3 minute read

Applying PCA in Machine Learning and Scree Plot



Here, further detailed explanations of PCA are as follows.

Application on ML

1) Dimensionality Reduction

The most common use of PCA results is to reduce the dimensionality of large datasets. By projecting the original data onto the space spanned by the first few principal components (those with the largest eigenvalues), we can significantly reduce the number of dimensions while retaining the most significant variance in the data. This is particularly useful in:

  • One of the most tangible benefits of PCA is its ability to lower dimensions to 2D or 3D, enabling us to visually inspect the data and identify patterns or clusters. This visualization capability is a key strength of PCA in machine learning.
  • Simplifying the data before applying machine learning algorithms can improve their performance by reducing noise and computational complexity.

2) Feature Construction

The new axes (principal components) represent combinations of the original features and can sometimes capture intrinsic properties of the data more effectively. Using these components as features in machine learning models can lead to more robust and interpretable models.

3) Noise Reduction

PCA can filter out noise by emphasizing the directions where variance is high (assumed to be signal) and de-emphasizing directions where variance is low (often noise). We filter out minor variations and noise by reconstructing the data from a limited number of principal components.

4) Exploratory Data Analysis

Analyzing the variance explained by each principal component can provide insights into the importance of different directions or features in the data. This can help in understanding the underlying structure of the data, identifying key variables, and making informed decisions about which features to use in further analyses.

5) Anomaly Detection

Data points that do not conform to the typical patterns represented by the principal components can be considered outliers or anomalies. Analyzing how data points project onto the principal components can help detect outliers.

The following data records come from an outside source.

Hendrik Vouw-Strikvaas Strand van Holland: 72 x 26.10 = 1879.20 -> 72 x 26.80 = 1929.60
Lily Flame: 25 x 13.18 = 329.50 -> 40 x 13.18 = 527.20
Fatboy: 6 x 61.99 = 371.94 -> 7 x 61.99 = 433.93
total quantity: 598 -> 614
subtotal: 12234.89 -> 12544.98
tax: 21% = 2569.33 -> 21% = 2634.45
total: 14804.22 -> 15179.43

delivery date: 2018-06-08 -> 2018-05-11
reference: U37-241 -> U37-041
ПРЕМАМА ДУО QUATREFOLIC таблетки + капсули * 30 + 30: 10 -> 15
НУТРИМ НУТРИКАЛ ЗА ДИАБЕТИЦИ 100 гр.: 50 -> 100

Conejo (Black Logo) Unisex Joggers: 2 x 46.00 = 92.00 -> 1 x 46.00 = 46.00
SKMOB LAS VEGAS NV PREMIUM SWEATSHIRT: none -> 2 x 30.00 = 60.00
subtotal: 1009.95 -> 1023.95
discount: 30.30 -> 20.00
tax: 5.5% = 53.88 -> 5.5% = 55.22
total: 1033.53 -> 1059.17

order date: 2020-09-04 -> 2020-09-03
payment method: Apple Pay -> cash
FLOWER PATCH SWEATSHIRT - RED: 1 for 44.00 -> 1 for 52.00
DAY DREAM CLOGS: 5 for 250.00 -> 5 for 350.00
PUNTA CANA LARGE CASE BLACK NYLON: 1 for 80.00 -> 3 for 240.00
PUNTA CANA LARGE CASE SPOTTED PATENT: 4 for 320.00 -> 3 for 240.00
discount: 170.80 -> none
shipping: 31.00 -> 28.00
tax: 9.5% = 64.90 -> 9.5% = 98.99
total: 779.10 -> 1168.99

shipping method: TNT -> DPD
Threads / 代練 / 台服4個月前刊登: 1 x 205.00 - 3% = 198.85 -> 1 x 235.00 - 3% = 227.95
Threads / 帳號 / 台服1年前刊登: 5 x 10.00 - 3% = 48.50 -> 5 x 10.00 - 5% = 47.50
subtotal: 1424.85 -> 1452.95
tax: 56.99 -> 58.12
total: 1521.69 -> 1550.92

6) Correlation Structure Analysis

Since PCA involves decomposing the covariance matrix, examining the principal components can also give insights into the data's correlation structure. Components with very small eigenvalues might indicate redundant features or overfitting if used in models.



Scree Plot

A scree plot is a graphical tool used in Principal Component Analysis (PCA) to help determine the number of principal components that should be retained for further analysis.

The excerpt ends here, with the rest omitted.